No quesito sonoro, me encantaram as cigarras, com um canto bem diferente das que ouvi em Corumbá enquanto morei por lá há dois anos. São bastante diferentes da nossa Carineta sp., espécie comum no estado de São Paulo. Gravei a cantoria delas e enviei para um amigo muito querido que as estuda na Universidade Federal de Goiás. Ouvimos um tucano de peito branco, Ramphastos tucanus, araras vermelhas e canindés, anhumas.

Eu ouvi e identifiquei, em um aplicativo que usa IA para reconhecer as aves pelo canto, algumas espécies que não tinha registrado.
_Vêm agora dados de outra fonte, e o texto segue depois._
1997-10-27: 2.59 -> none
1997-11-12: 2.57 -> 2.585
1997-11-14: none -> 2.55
Muito interessante foi o bem-te-vi-pirata! O canto é um “bem-te-vi” acelerado! Mas, também ouvi o uirapuruzinho, a maria-cavaleira-pequena, a maria-pechin, o bentevizinho-de-asa-ferrugínea (duvido que ele seja chamado assim por lá…), o garrinchão-pai-avô e a maria-te-viu.
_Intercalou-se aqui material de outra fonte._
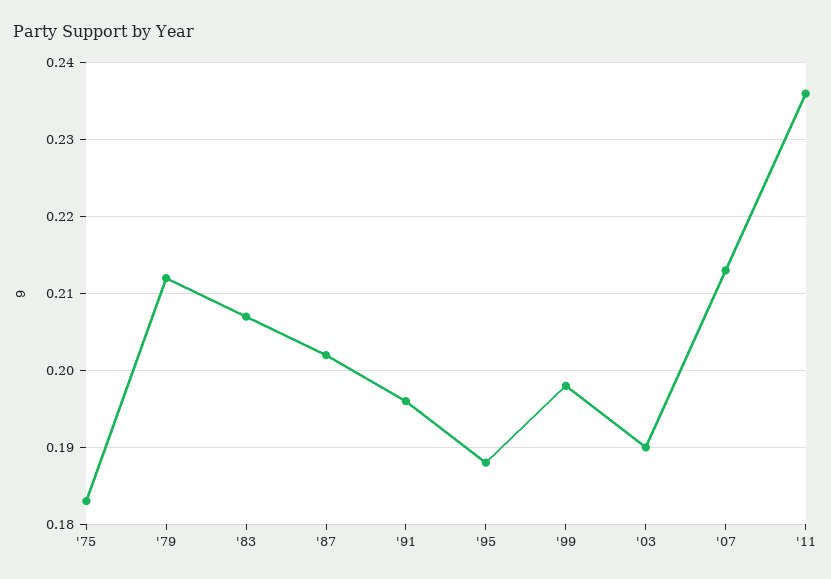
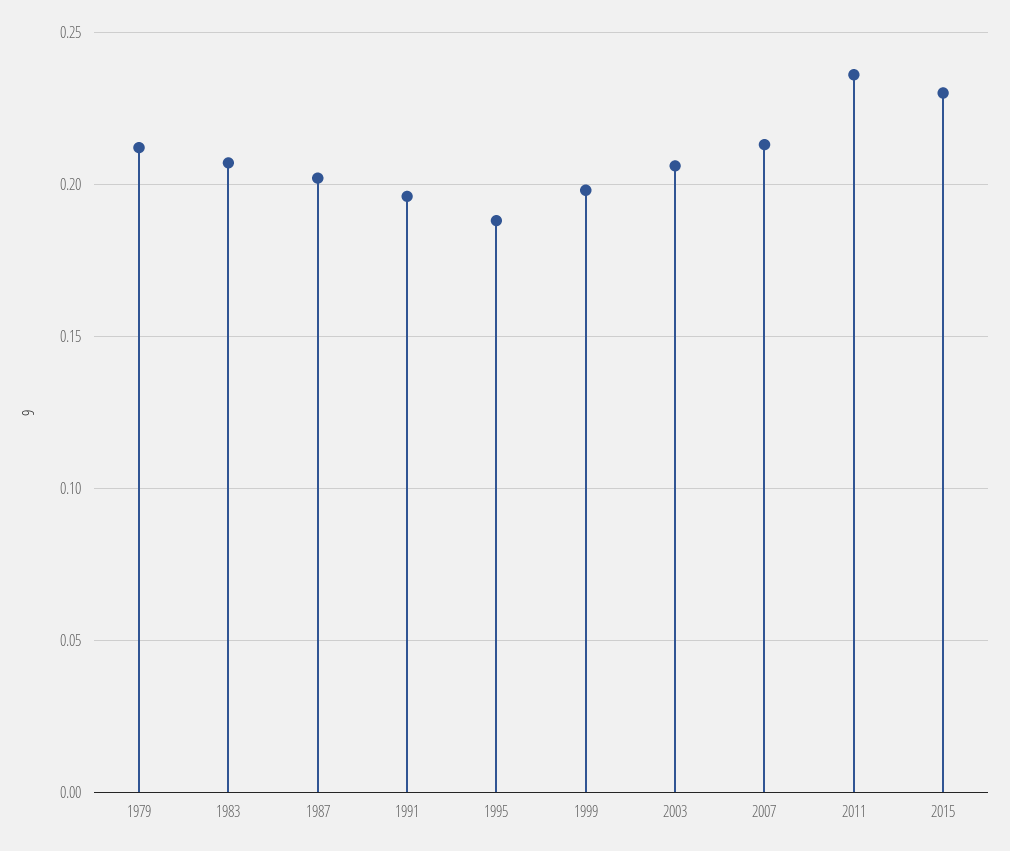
'75: 0.183 -> none
'03: 0.19 -> 0.205
2015: none -> 0.23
Foi o que meu aplicativo identificou nos momentos em que tive a ousadia de parar um pouco para gravar os cantos. Muitos passaram batido, por ignorância da IA e por falta de tempo. É um trabalho intenso.

Como dá para perceber, no quesito cantos de aves, a campanha foi muito agradável e repleta de novidades! Outros sons menos agradáveis também se juntaram para formar uma nova paisagem sonora amazônica que até então eu não conhecia tão bem.

Máquinas trabalhando para juntar os resquícios da madeira derrubada para ser queimada, claro, da limpeza de áreas já exploradas; caminhões carregando toras vindo de locais onde a mata ainda rende boa madeira, o crepitar de árvores e folhiço seco pela estiagem prolongada queimando para dar lugar à soja.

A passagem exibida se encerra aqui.